Dans les conditions sociales, sociétales et financières de la France d’aujourd’hui, les défis sont nombreux et complexes.
Les jeunes mères célibataires ou les couples se trouvent souvent confrontés à des incertitudes liées à l’emploi et à la stabilité financière, ce qui rend la décision d’avoir des enfants encore plus délicat.
Nous n’oublierons pas le problème du logement, qui devient de plus en plus précaire, de l’école publique chaque année plus dégradée et où les inégalités se creusent, des soins pré et postnatales, qui ne sont pas toujours accessibles comme ils devraient l’être, les problèmes de garde de la petite enfance, etc.. Et surtout, il est vital d’avoir une rentrée financière régulière et suffisante permettant de garantir un avenir serein et décent pour les enfants.

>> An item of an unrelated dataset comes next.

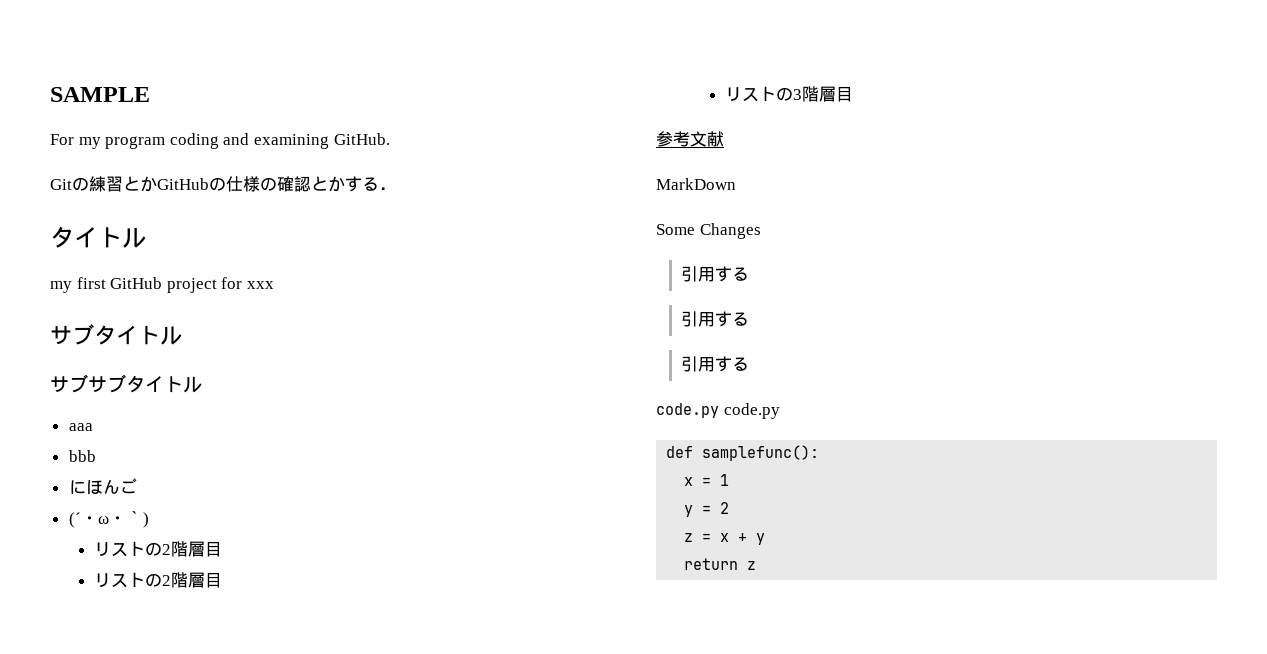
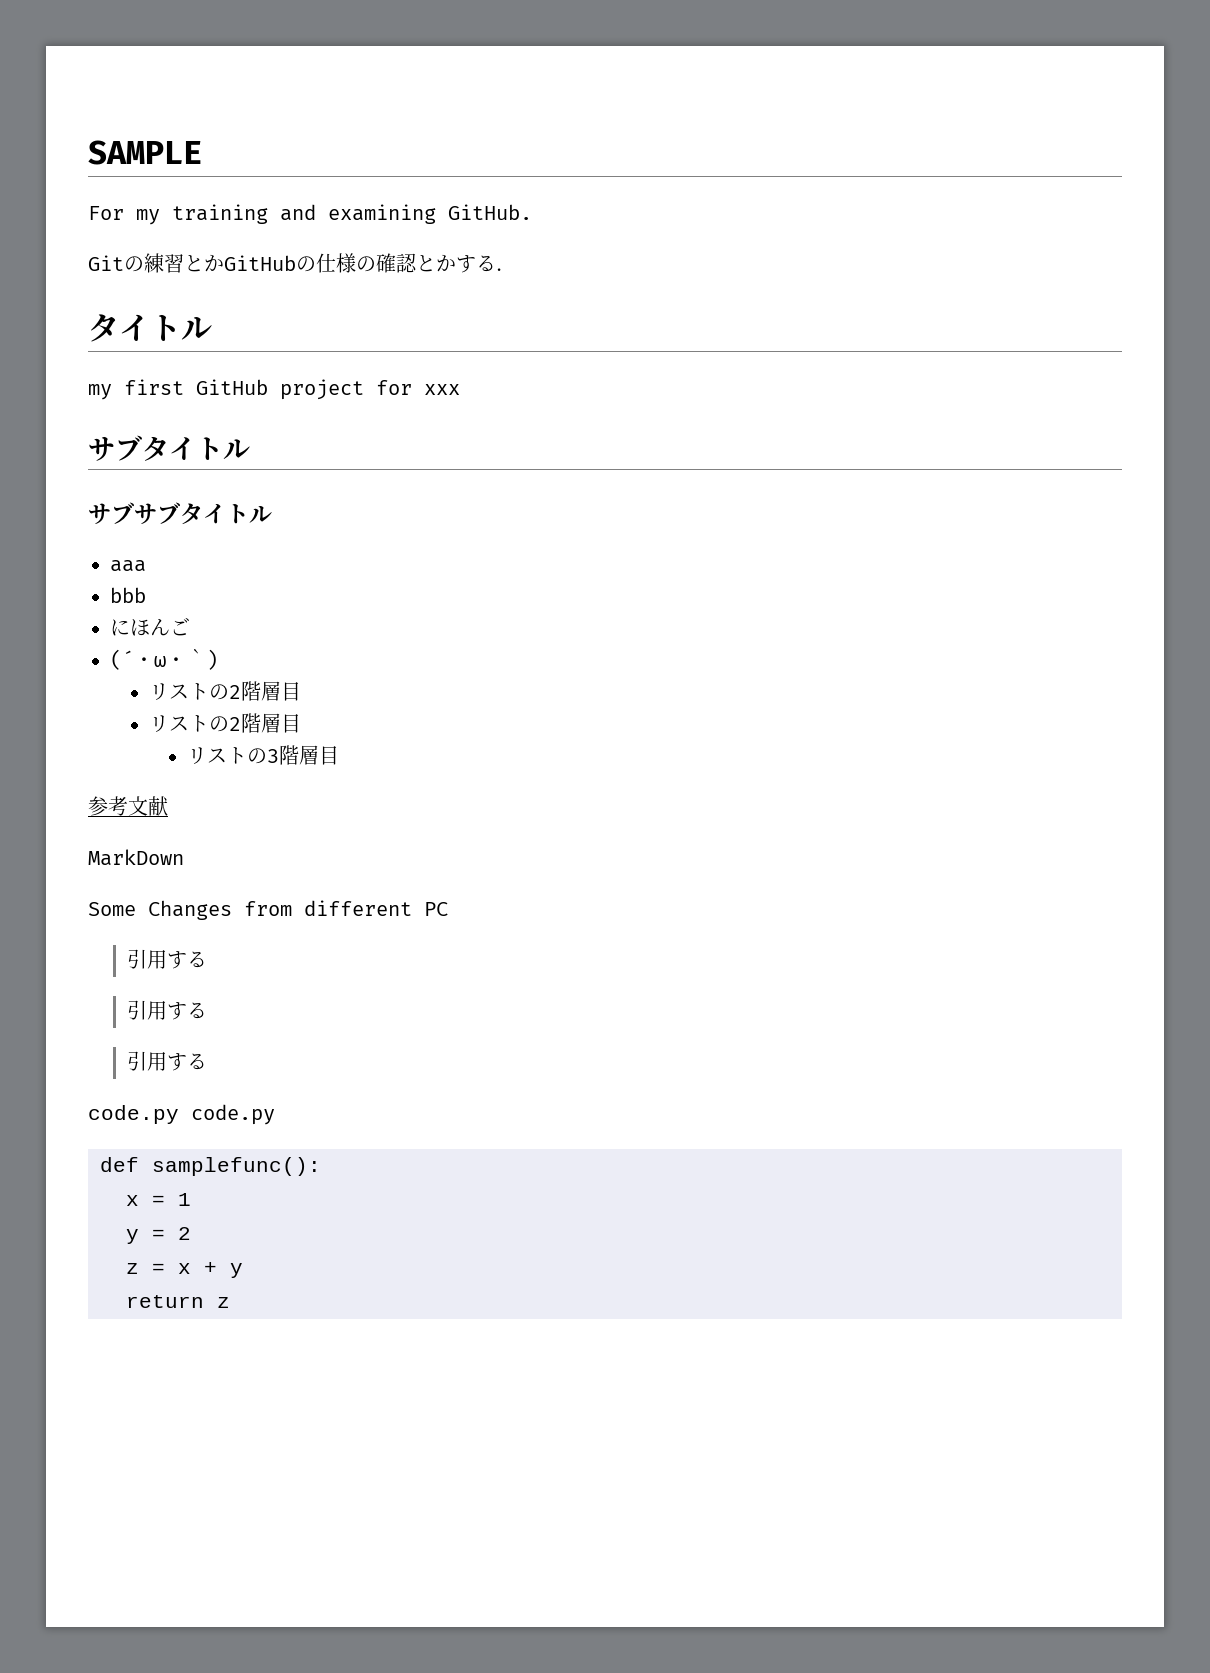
[105,133,219,149] program coding -> [172,204,268,224] training
(761, 231) none -> [244,900,448,916] from different PC

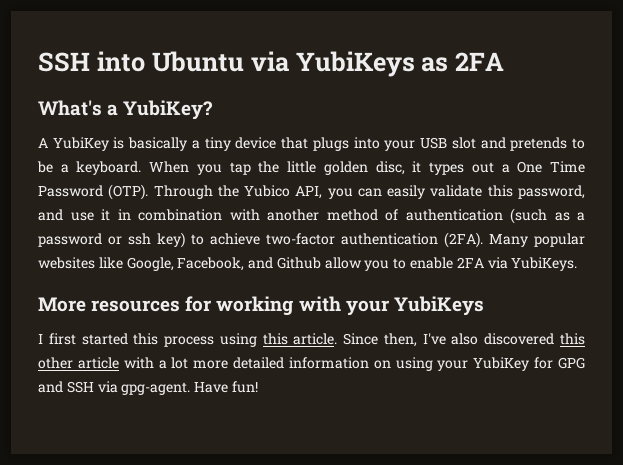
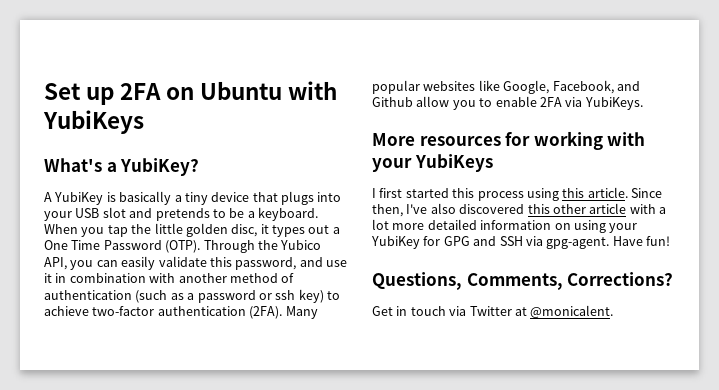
[38,51,505,77] SSH into Ubuntu via YubiKeys as 2FA -> [44,81,338,105] [43,110,144,134] Set up 2FA on Ubuntu with YubiKeys
(258, 387) none -> [372,272,674,290] [372,305,614,318] // Questions, Comments, Corrections? // Get in touch via Twitter at @monicalent.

Tout cela soulève des questions fondamentales sur notre modèle de société et les priorités que nous choisissons d’y accorder. MC
La crise démographique s’accélère en France. Selon les données compilées par l’économiste François Geerolf de l’Observatoire français des conjonctures économiques, plus de décès (651200) que de naissances (650 400) ont été enregistrés entre juin 2024 et mai 2025. C’est une première, hors temps de guerre, depuis 1935. Initialement prévu pour 2035 par l’Insee, ce basculement intervient donc avec une décennie d’avance. Les chiffres officiels du premier semestre seront dévoilés la semaine prochaine par l’Insee.
Jusqu’à présent, la France jouissait d’un taux de natalité supérieur à la moyenne européenne. En janvier 2024, Emmanuel Macron avait annoncé l’engagement « d’un grand plan de lutte contre ce fléau pour permettre un réarmement démographique ».
La ministre des Familles, Catherine Vautrin, a déjà égrené plusieurs mesures pour endiguer le phénomène.
Avec un gouvernement aussi chancelant, qui ne passera peut-être pas le dernier trimestre, peut-être une dissolution de l’Assemblée avant la fin d’année 2025 et de toute façon, les élections des maires de 2026, la présidentielle et les législatives de 2027 qui se profilent, Vautrin aura-t-elle le temps, les coudées franche, de formuler un projet, peut-être, mais de là à penser à son application…
Pourtant, il faut inciter à plus de naissances, mais surtout à permettre d’élever les enfants sereinement et ce dans tous les domaines. MC
Comment avoir envie d’avoir un enfant dans ce monde de guerres, d’inégalités et de dérèglement climatique ? Il faut être totalement inconscient pour y jeter un enfant.